With 90 percent of pulses and oilseeds acreage dependent on rain, the agriculture ministry orders drought contingency plans revised by June 20
June 13, 2026
Indian agricultural fields facing drought risk as El Nino conditions threaten the 2026 kharif season
India's agriculture ministry has flagged 197 districts as vulnerable to El Niño drought, with pulses and oilseeds at the highest risk. [Image Source: Down To Earth]

NEW DELHI — In the rain-dependent districts of Marathwada, where the soil grows the pulses India cannot afford to import, farmers are preparing for a kharif season that the government has already flagged as perilous. The agriculture ministry has placed 197 districts across the country on its most-vulnerable watchlist, ordered contingency plans revised by June 20, and begun stockpiling drought-resistant seeds in regions stretching from Rajasthan to Jharkhand. It is the clearest admission yet that the monsoon arriving under El Niño conditions may not deliver what the harvest requires.

The urgency follows a week in which the meteorological picture hardened. NOAA declared El Niño conditions in the tropical Pacific on June 11, giving 63 percent odds that sea-surface temperatures exceed two degrees above normal by the northern-hemisphere winter. A day later, the India Meteorological Department confirmed the onset and held its seasonal rainfall forecast at 90 percent of the long-period average of 868.6 millimetres, a level that formally classifies the outlook as below-normal. IMD assigns a 92 percent probability that El Niño persists through the monsoon months, and its models project the real shortfall in the second half of the season, August and September, precisely when the kharif crop transitions from vegetative growth to grain filling.

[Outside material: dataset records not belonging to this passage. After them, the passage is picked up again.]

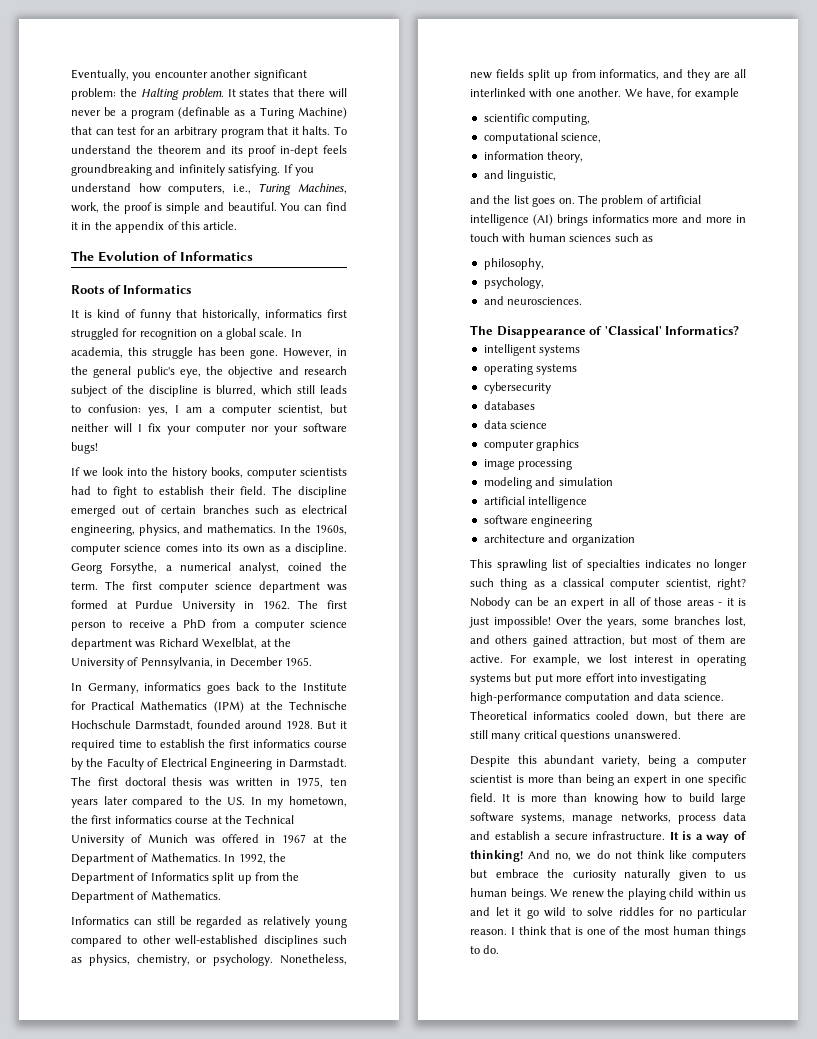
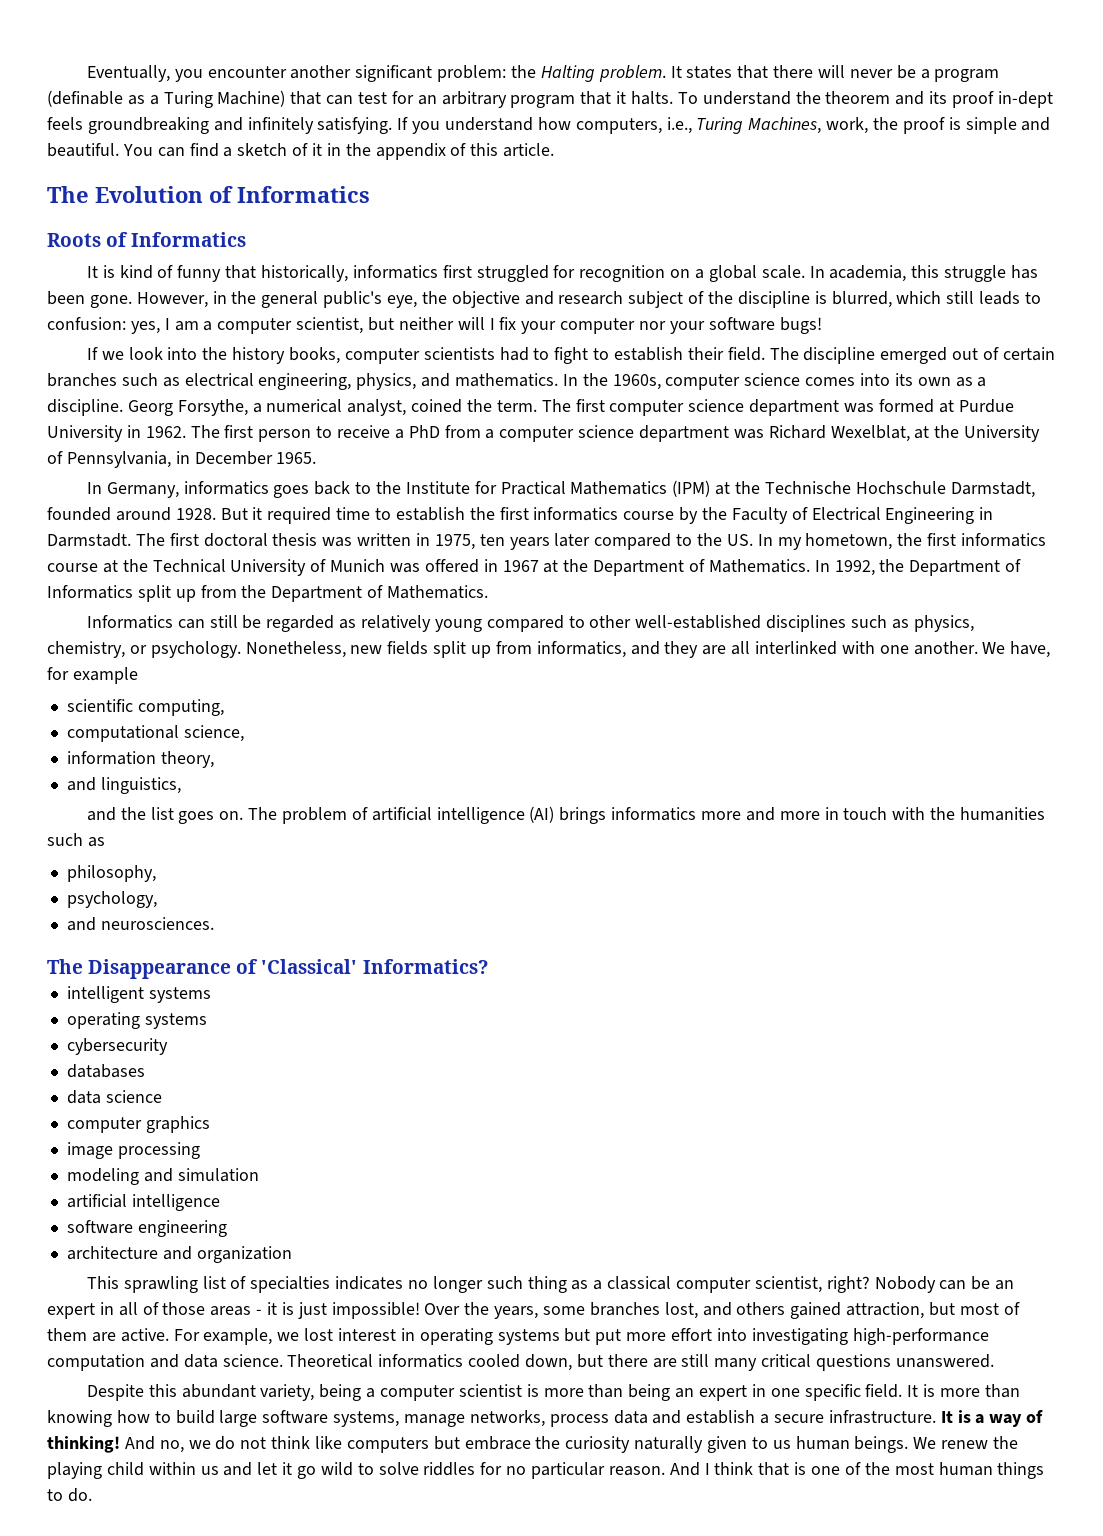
(347, 206) none -> [223,143,309,157] a sketch of
[507,170,557,182] linguistic, -> [100,777,181,794] linguistics,
[528,233,612,242] human sciences -> [930,807,1046,821] the humanities
(507, 932) none -> [669,1462,700,1476] And

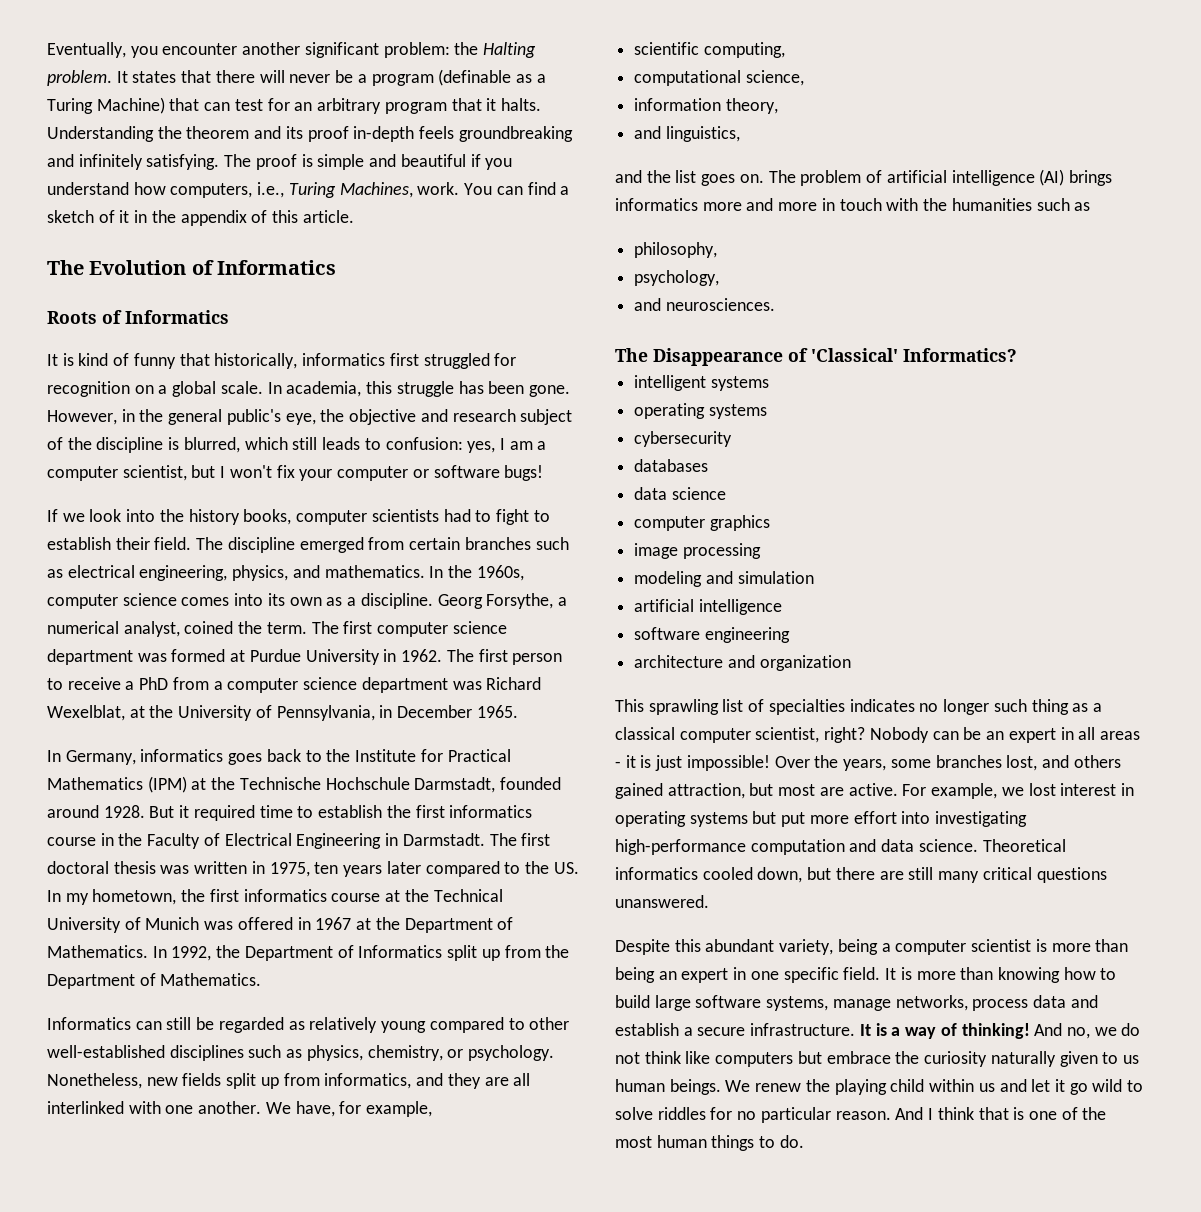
[677,91,791,105] To understand -> [47,126,154,142] Understanding
[997,91,1053,108] in-dept -> [353,126,415,142] in-depth
[397,117,409,130] If -> [224,154,481,170] The proof is simple and beautiful if
[826,117,1051,134] [47,143,119,157] work, the proof is simple and beautiful. -> [417,182,460,195] work.
[398,317,495,330] neither will I -> [220,465,272,478] I won't
[639,321,705,334] nor your -> [412,469,429,478] or
[952,347,1000,360] out of -> [368,537,405,550] from
[679,507,699,524] by -> [100,833,114,846] in
[72,667,138,684] example -> [366,1101,433,1117] example,
[142,1302,206,1315] of those -> (1096, 733) none
[1003,1302,1020,1315] [47,1328,87,1341] of them -> (816, 790) none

The 197 districts span the geography most exposed to rainfall deficits. The Marathwada-north Karnataka belt, where water tables have not recovered from the last major El Niño cycle, tops the list. Rajasthan, Gujarat, Madhya Pradesh, Chhattisgarh, eastern Uttar Pradesh, Bihar, and Jharkhand follow. Agriculture Minister Shivraj Singh Chouhan has said the threat occupies his ministry constantly. The government has formed a multi-ministry taskforce of 14 to 15 officials drawn from agriculture, the Indian Council of Agricultural Research, socio-economic planning, and commerce to coordinate the response, a composition that signals concern not only about crops but about import bills and consumer prices.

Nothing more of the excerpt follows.